MSACL 2024 Abstract

INTRODUCTION: Fentanyl presents a growing problem in today’s illicit drug market, where it has been identified laced into several recreational drugs. Appearance of fentanyl analogs has also raised concerns over their wide range of potency (some as might as 100X that of fentanyl). However, the similarity in their molecular structure creates ambiguity in field deployable and rapid clinical screening methods. Herein we present an ion mobility-tandem mass spectrometry (IM-MS/MS) workflow developed to differentiate between more than a dozen fentanyl analogs, many of which are isomers. We have applied this workflow to the analysis of spiked urine samples to demonstrate the separation and quantification capabilities. Lastly, we have applied these methods to other new psychoactive substances (NPS) including xylazine and synthetic cannabinoid metabolite isomers.

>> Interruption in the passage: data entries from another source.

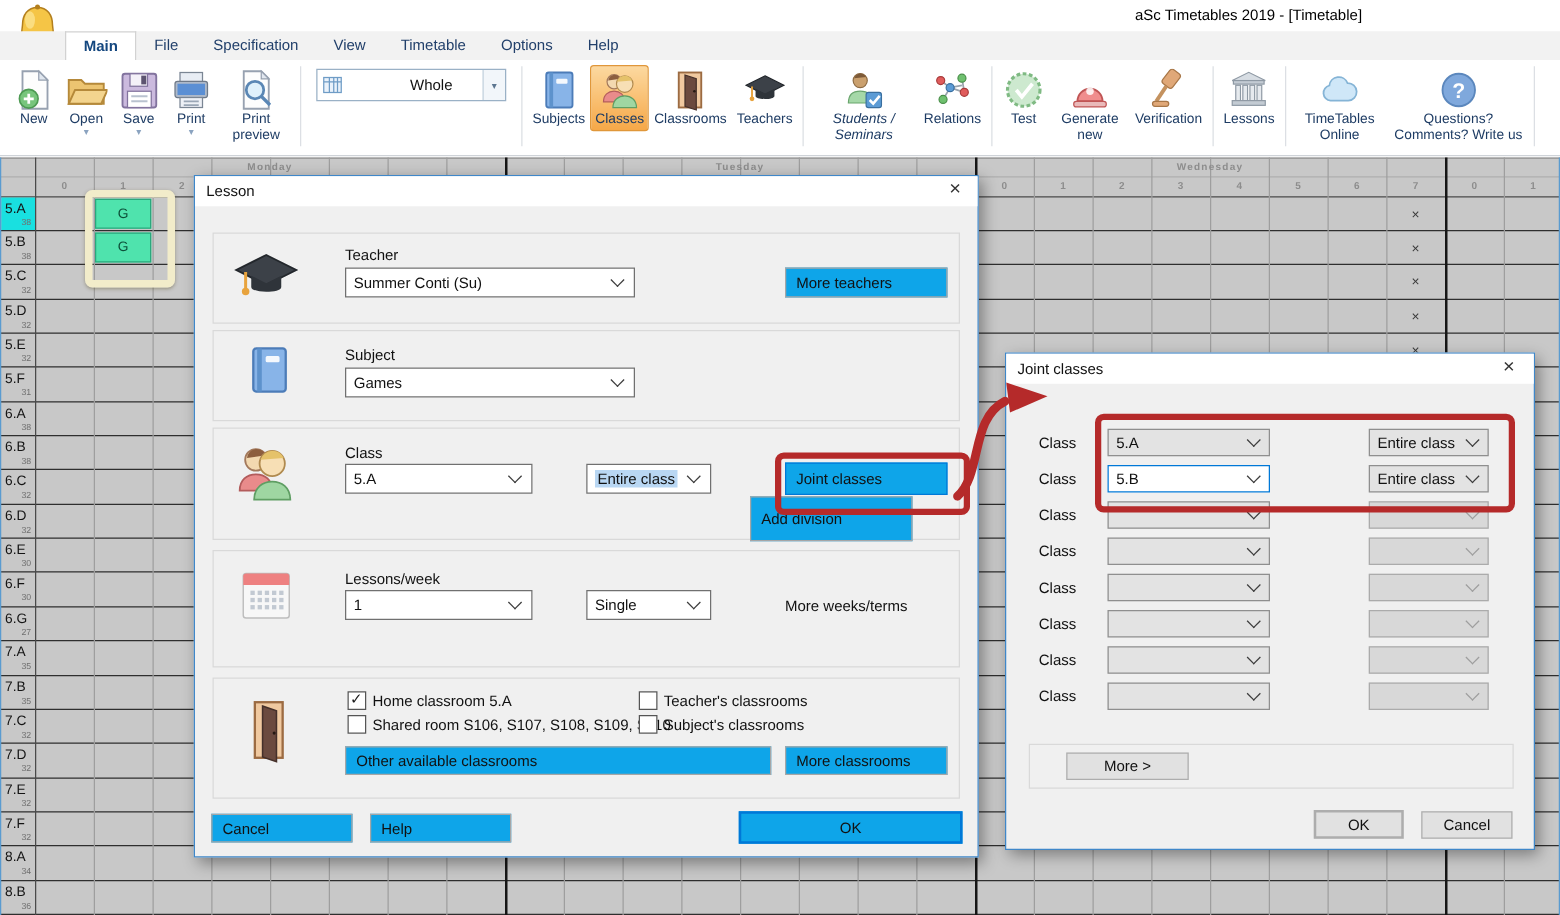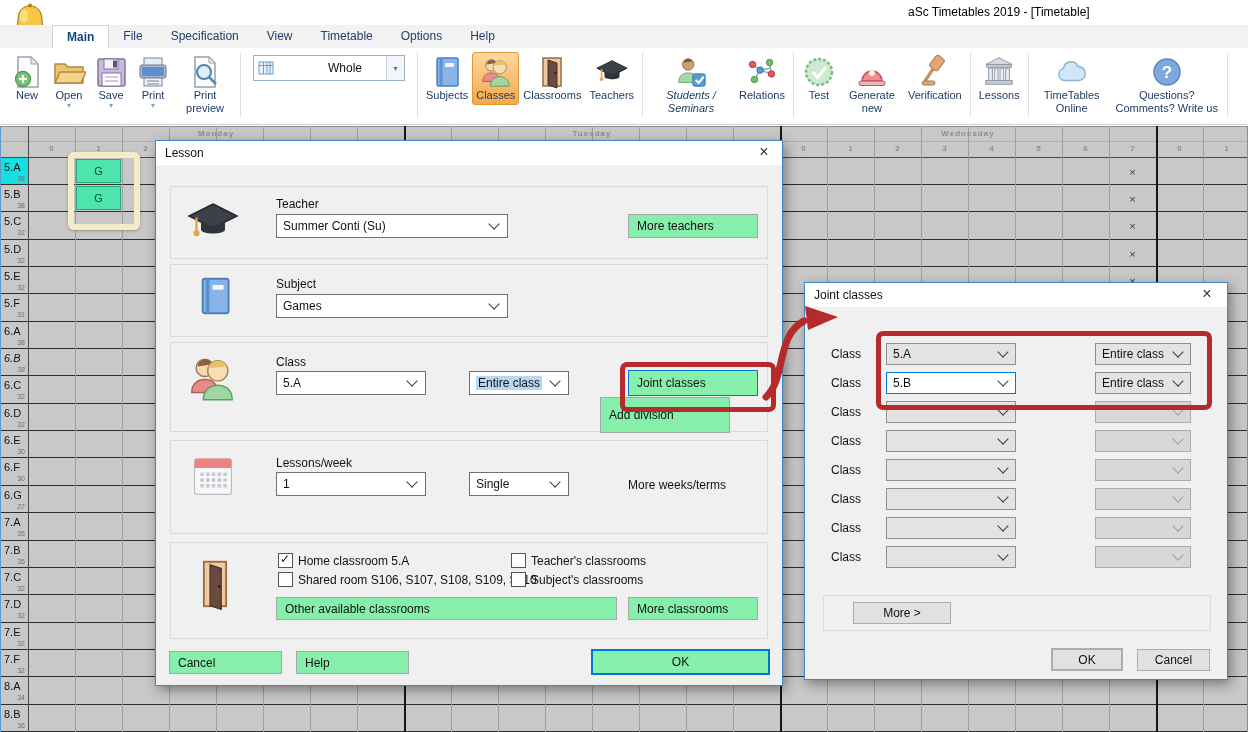--- a/index.html
+++ b/index.html
@@ -37,21 +37,21 @@
   .win-edge{position:absolute;top:126px;width:1px;height:606px;background:#5a9bd0;z-index:2;}
   
   .dlg{position:absolute;background:#f0f0f0;border:1px solid #3f87c9;box-shadow:3px 4px 12px rgba(0,0,0,.4);box-sizing:border-box;}
   .dlg-title{height:24px;background:#fff;display:flex;align-items:center;padding-left:9px;font-size:12px;color:#111;}
   .dlg-close{position:absolute;top:2px;font-size:16px;color:#333;width:20px;text-align:center;cursor:default;}
   .section{position:absolute;left:14px;width:598px;border:1px solid #d9d9d9;box-sizing:border-box;}
   .sec-icon{position:absolute;}
   .flabel{position:absolute;font-size:12px;color:#111;}
   .combo{position:absolute;background:#fff;border:1px solid #707070;font-size:12px;color:#111;display:flex;align-items:center;padding-left:6px;box-sizing:border-box;}
   .chev{width:7px;height:7px;border-right:1.5px solid #3c3c3c;border-bottom:1.5px solid #3c3c3c;transform:rotate(45deg);margin:-4px 9px 0 auto;flex:none;}
-  .btn{position:absolute;background:#86efac;border:1px solid #a6a6a6;font-size:12px;color:#111;display:flex;align-items:center;padding-left:8px;box-sizing:border-box;cursor:default;}
+  .btn{position:absolute;background:#0ea5e9;border:1px solid #a6a6a6;font-size:12px;color:#111;display:flex;align-items:center;padding-left:8px;box-sizing:border-box;cursor:default;}
   .btn.center{justify-content:center;padding-left:0;}
   .btn.default{border:2px solid #0078d7;}
   .btn.gray{background:#e1e1e1;border-color:#adadad;}
   .btn.focus{border:1px solid #0078d7;}
   .cb{position:absolute;display:flex;align-items:center;font-size:12px;color:#111;}
   .cb .box{width:13px;height:13px;border:1px solid #555;background:#fff;margin-right:5px;position:relative;flex:none;}
   .cb.checked .box:after{content:"\2713";position:absolute;left:1px;top:-2px;font-size:12px;color:#1a1a1a;}
   .hl{background:#b9d7f3;padding:0 2px;}
   
   .jlabel{position:absolute;left:26px;font-size:12px;color:#111;}
@@ -363,21 +363,21 @@
         <span class="ct">32</span>
       </div>
       <div class="class-cell" style="top: 168px; height: 26px;">
         <span class="nm">5.F</span>
         <span class="ct">31</span>
       </div>
       <div class="class-cell" style="top: 196px; height: 26px;">
         <span class="nm">6.A</span>
         <span class="ct">38</span>
       </div>
-      <div class="class-cell" style="top: 223px; height: 26px; font-style: italic;">
+      <div class="class-cell" style="top: 223px; height: 26px;">
         <span class="nm">6.B</span>
         <span class="ct">38</span>
       </div>
       <div class="class-cell" style="top: 250px; height: 26px;">
         <span class="nm">6.C</span>
         <span class="ct">32</span>
       </div>
       <div class="class-cell" style="top: 278px; height: 26px;">
         <span class="nm">6.D</span>
         <span class="ct">32</span>

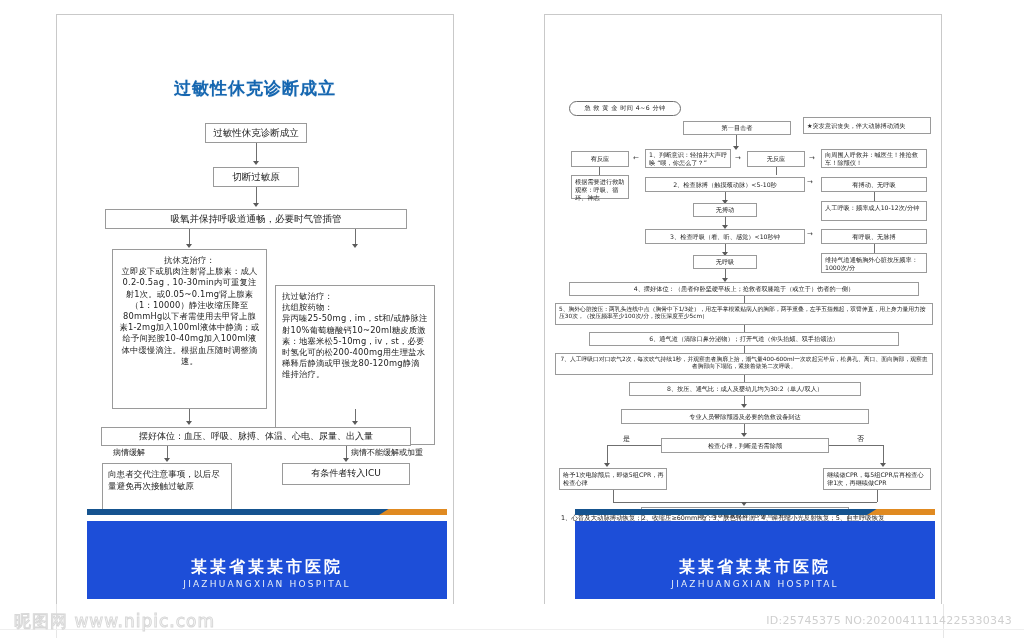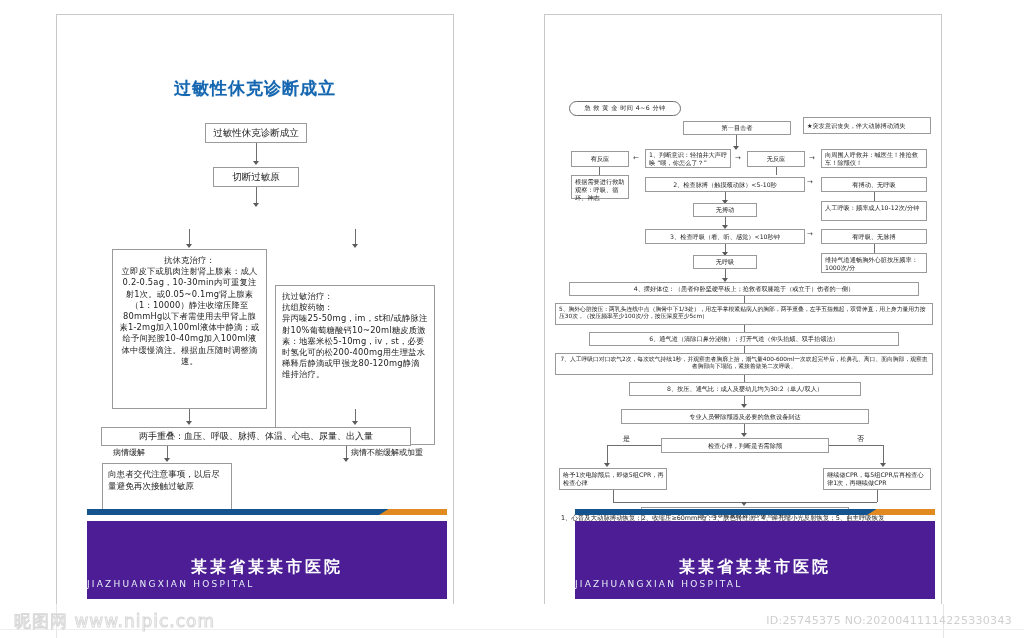--- a/index.html
+++ b/index.html
@@ -74,24 +74,24 @@
     border-top:4px solid #5a5a5a;
   }
 
   
   .footer { position:absolute; left:0; bottom:0; width:100%; height:96px; }
   .footer .topbar { position:absolute; left:30px; right:6px; top:0; height:6px;
      background:#15538f; }
   .footer .topbar-orange { position:absolute; right:6px; top:0; width:68px; height:6px;
      background:#e08a21; clip-path:polygon(14% 0,100% 0,100% 100%,0 100%); }
   .footer .blockbar { position:absolute; left:30px; right:6px; top:12px; bottom:6px;
-     background:#4c1d95; }
+     background:#1d4ed8; }
   .hosp-cn { position:absolute; left:0; right:0; top:36px; text-align:center;
      color:#fff; font-size:16px; font-weight:bold; letter-spacing:3px; }
-  .hosp-en { position:absolute; left:0; right:0; top:58px; 
+  .hosp-en { position:absolute; left:0; right:0; top:58px; text-align:center;
      color:#e6eef7; font-size:9px; letter-spacing:2.2px; }
 
   
   .rflow { position:absolute; left:0; top:78px; width:398px; height:420px; font-size:6px; }
   .pill {
     position:absolute; border:1px solid #6f6f6f; border-radius:11px;
     background:#fff; font-size:6.2px; color:#222;
     display:flex; align-items:center; justify-content:center;
     letter-spacing:.4px;
   }
@@ -127,48 +127,50 @@
 
     <div class="lflow">
       <div class="bx l1">过敏性休克诊断成立</div>
       <div class="vline" style="left:199px; top:38px; height:18px;"></div>
       <div class="arrow-d" style="left:196px; top:56px;"></div>
 
       <div class="bx l2">切断过敏原</div>
       <div class="vline" style="left:199px; top:82px; height:16px;"></div>
       <div class="arrow-d" style="left:196px; top:98px;"></div>
 
+      <div class="bx l3">吸氧并保持呼吸道通畅，必要时气管插管</div>
 
       <div class="vline" style="left:132px; top:124px; height:16px;"></div>
       <div class="arrow-d" style="left:129px; top:139px;"></div>
       <div class="vline" style="left:298px; top:124px; height:16px;"></div>
       <div class="arrow-d" style="left:295px; top:139px;"></div>
 
       <div class="bx l4" style="white-space:pre-wrap;">抗休克治疗：
 立即皮下或肌肉注射肾上腺素：成人0.2-0.5ag，10-30min内可重复注射1次。或0.05~0.1mg肾上腺素（1：10000）静注收缩压降至80mmHg以下者需使用去甲肾上腺素1-2mg加入100ml液体中静滴；或给予间羟胺10-40mg加入100ml液体中缓慢滴注。根据血压随时调整滴速。</div>
       <div class="bx l5" style="white-space:pre-wrap;margin-top:36px;">抗过敏治疗：
 抗组胺药物：
 异丙嗪25-50mg，im，st和/或静脉注射10%葡萄糖酸钙10~20ml糖皮质激素：地塞米松5-10mg，iv，st，必要时氢化可的松200-400mg用生理盐水稀释后静滴或甲强龙80-120mg静滴维持治疗。</div>
 
       <div class="vline" style="left:132px; top:304px; height:13px;"></div>
       <div class="arrow-d" style="left:129px; top:316px;"></div>
       <div class="vline" style="left:298px; top:304px; height:13px;"></div>
       <div class="arrow-d" style="left:295px; top:316px;"></div>
 
-      <div class="bx l6">两手重叠：血压、呼吸、脉搏、体温、心电、尿量、出入量</div>
+      <div class="bx l6">摆好体位：血压、呼吸、脉搏、体温、心电、尿量、出入量</div>
 
       <div class="vline" style="left:110px; top:341px; height:13px;"></div>
       <div class="arrow-d" style="left:107px; top:353px;"></div>
       <div class="vline" style="left:289px; top:341px; height:13px;"></div>
       <div class="arrow-d" style="left:286px; top:353px;"></div>
 
       <div class="edge-label" style="left:56px; top:342px;">病情缓解</div>
       <div class="edge-label" style="left:294px; top:342px;">病情不能缓解或加重</div>
 
       <div class="bx l7">向患者交代注意事项，以后尽量避免再次接触过敏原</div>
+      <div class="bx l8">有条件者转入ICU</div>
     </div>
 
     <div class="footer">
       <div class="topbar"></div>
       <div class="topbar-orange"></div>
       <div class="blockbar">
         <div class="hosp-cn">某某省某某市医院</div>
         <div class="hosp-en">JIAZHUANGXIAN HOSPITAL</div>
       </div>
     </div>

OBJECTIVES: The primary objective of this study was to develop an LC-IM-MS/MS method for identification of isomeric fentanyl analogs, xylazine, and synthetic cannabinoids and their metabolites in human urine.

METHODS: A targeted LC-IM-MS/MS method was developed for quantitation of 17 fentanyl analogs/metabolites. Both traditional drift tube IMS (Agilent 6560 IM-QTOF) and more recently developed structures for lossless ion manipulations (MOBILion Systems MOBIE SLIM) methods were used to optimize resolution and sensitivity. Spiked urine samples were prepared using solid phase extraction (SPE) prior to LC-IM-MS/MS analysis. Targeted quantification using Skyline was based on retention time, collision cross section (CCS), and MS/MS transition(s) from known standards. A further group of nine synthetic cannabinoid metabolites and several xylazine metabolites were also quantified.

RESULTS: IM-based separations were achieved for five classes of fentanyl analog isomers, across a total of 17 compounds. Mobility-aligned MS/MS analysis also revealed unique fragments that could be correlated with differences in CCS. Various experimental parameters including sample preparation and instrument conditions were optimized for resolution and sensitivity. Protonated fentanyl analogs presented unique CCS over a range from 172.7-194.9 Å2, and the improved resolving power achieved using high-resolution demultiplexing and/or SLIM’s 13-meter pathlength provided sufficient separation of these compounds. Limits of detection for fentanyl were in the low pg/mL range, which far exceeds the typical 1 ng/mL reporting cutoff of most clinical assays. Furthermore, differentiation of various metabolites (e.g., norfentanyl) also yielded important information that could be representative of other unique analogs.

CONCLUSION: As more fentanyl analogs and other new psychoactive substances (NPS) appear in the recreational drug community, often leading to health emergencies, there is a tremendous need for developing rapid, high-resolution methods that can unambiguously identify these different substances to assess risk and inform treatment. IM-MS/MS methods present a powerful opportunity for providing comprehensive characterization of this complex molecular class. Our developed methods are a promising first step towards the routine implementation of ion mobility in the clinical lab.